The Avatar Mountains – Zhangjiajie, China
June 4, 2015 – June 6, 2015
Our next destination in China was the beautiful Avatar Mountains of Zhangjiajie, China. They are not actually called the Avatar Mountains, but they so resemble the floating mountains from the movie Avatar, and in fact at least one of the mountains here was used in the film, that one of the nicknames for this incredible landscape has become the Avatar Mountains. They are narrow soaring stacks of rock rising high above the ground and when there is any mist or fog beneath them, they appear to be floating.
We took a 14 hour overnight train from Yushan to the city of Zhangjiajie, in Hunan province.

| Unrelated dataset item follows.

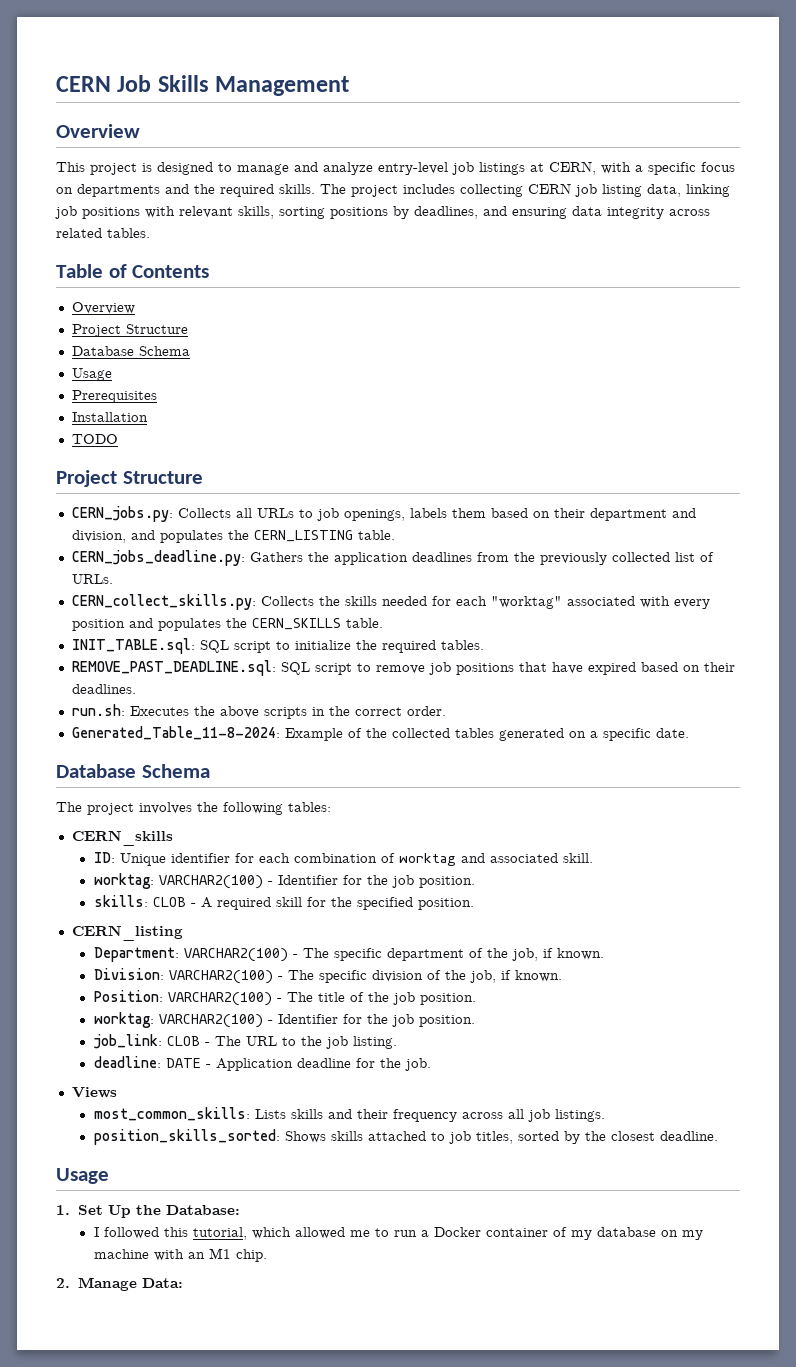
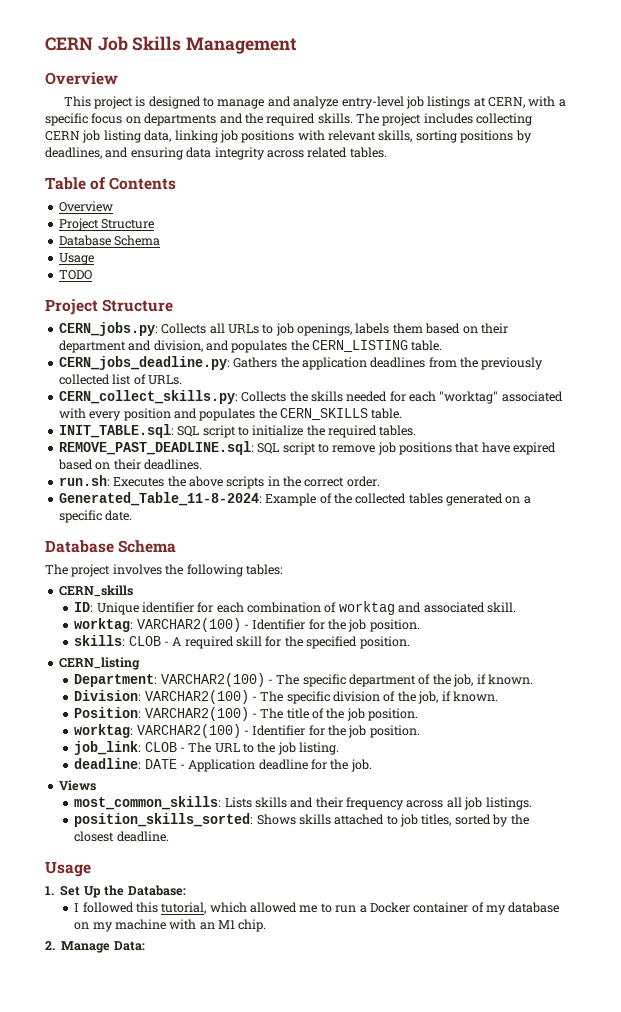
- Prerequisites
- Installation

Our bunk beds were in a four person compartment, and as we attempted not to wake our bunkmates upon boarding the train at nearly 1am, they inevitably woke up and we were all mutually delighted to discover fellow Americans in the compartment. We chatted for an hour with the recent college graduates from Wisconsin about travel in China before retiring to bed. Upon arrival in Zhangjiagie around 3pm the next afternoon, we found the bus station conveniently located next to the train station, and for the final leg of our journey took an hour long bus ride to the town of Wulingyuan, located at one of the entrances to the park.

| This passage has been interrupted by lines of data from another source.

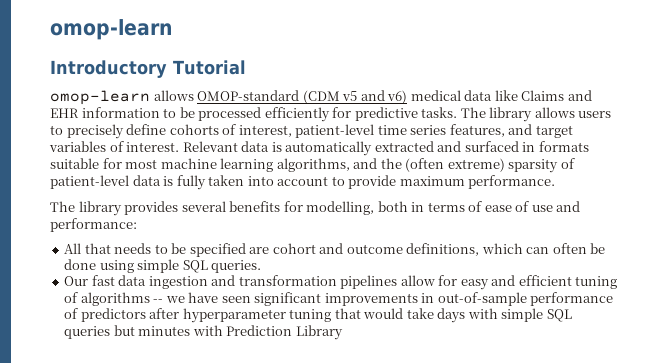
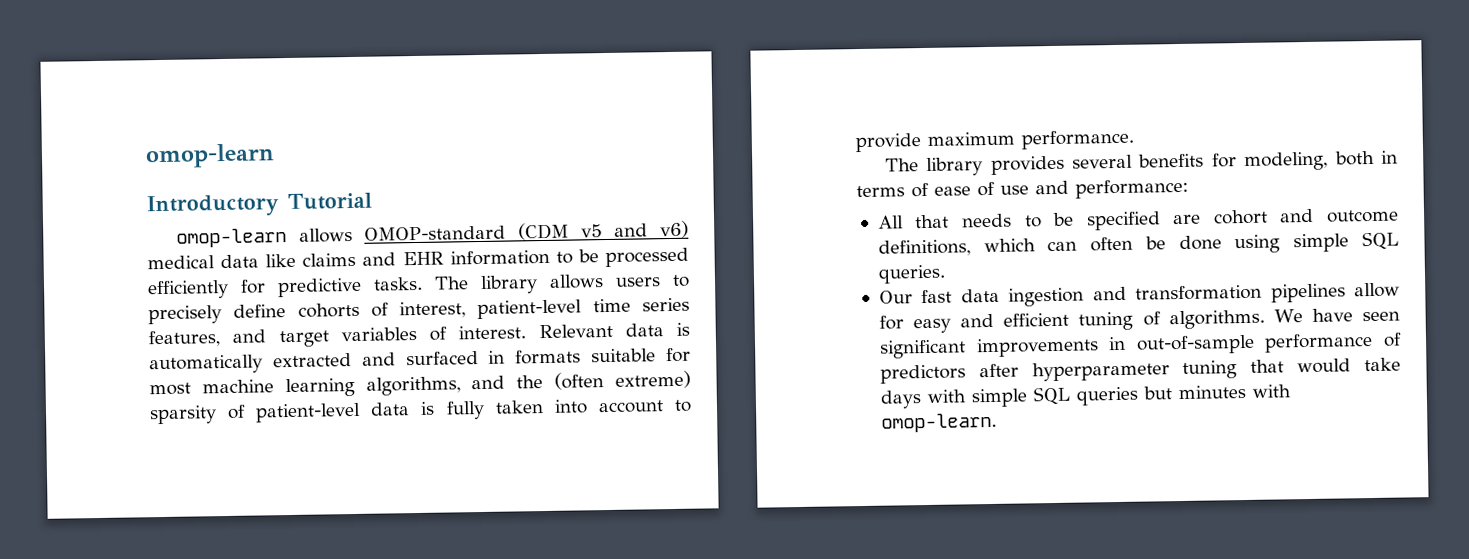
- omop-learn allows OMOP-standard (CDM v5 and v6) medical data like Claims and EHR information to be processed efficiently for predictive tasks.
+ omop-learn allows OMOP-standard (CDM v5 and v6) medical data like claims and EHR information to be processed efficiently for predictive tasks.
- The library provides several benefits for modelling, both in terms of ease of use and performance:
+ The library provides several benefits for modeling, both in terms of ease of use and performance:
- Our fast data ingestion and transformation pipelines allow for easy and efficient tuning of algorithms -- we have seen significant improvements in out-of-sample performance of predictors after hyperparameter tuning that would take days with simple SQL queries but minutes with Prediction Library
+ Our fast data ingestion and transformation pipelines allow for easy and efficient tuning of algorithms. We have seen significant improvements in out-of-sample performance of predictors after hyperparameter tuning that would take days with simple SQL queries but minutes with omop-learn.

We stayed at the Destination Youth Hostel, which is nicely furnished and decorated, but one of the worst smelling rooms we’ve had on our entire trip, as the entire room and especially the bathroom smelled strongly of mold. So we elected to spend as little time in the room as possible and spend most of our two full days in the area exploring the mountains.
Zhangjiajie, which is technically the Wulingyuan Scenic Area but known as Zhangjiajie, is a massive park and you should plan at least two full days to explore it thoroughly. The entrance fee is good for four days. We received invaluable recommendations, in excellent English, from our hostel which allowed us to maximize our time in the park and cover all the highlights. From the entrance of the park, buses pick up the thousands of tourists who arrive each day and take them deep into the park to begin exploring. We started with perhaps the most popular attraction, the large elevator, Bailong Elevator, which takes tourists by the thousands straight up 300 meters to the top of cliffs. We advise getting there first thing in the morning when the park opens if you want to ride on the mountain elevator as the lines can be massive and waiting times can be easily over an hour. We arrived early and were one of the first groups to go up with minimal waiting.
Once at the top you can walk numerous paths along the cliff edges with spectacular views. There are so many, and the park is so extensive we recommend choosing a few destinations and taking one of the frequent free buses that run between them.
On our second day of exploring we started with a walk along a river at the bottom of the canyon looking up at the giant stacks rising above us.
Our last views of the park before we left the second day, via the main entrance, were perhaps some of the best.
After lucking out with dry weather for both of our days touring the park, on a rainy day we continued by bus to the river city of Fenghuang.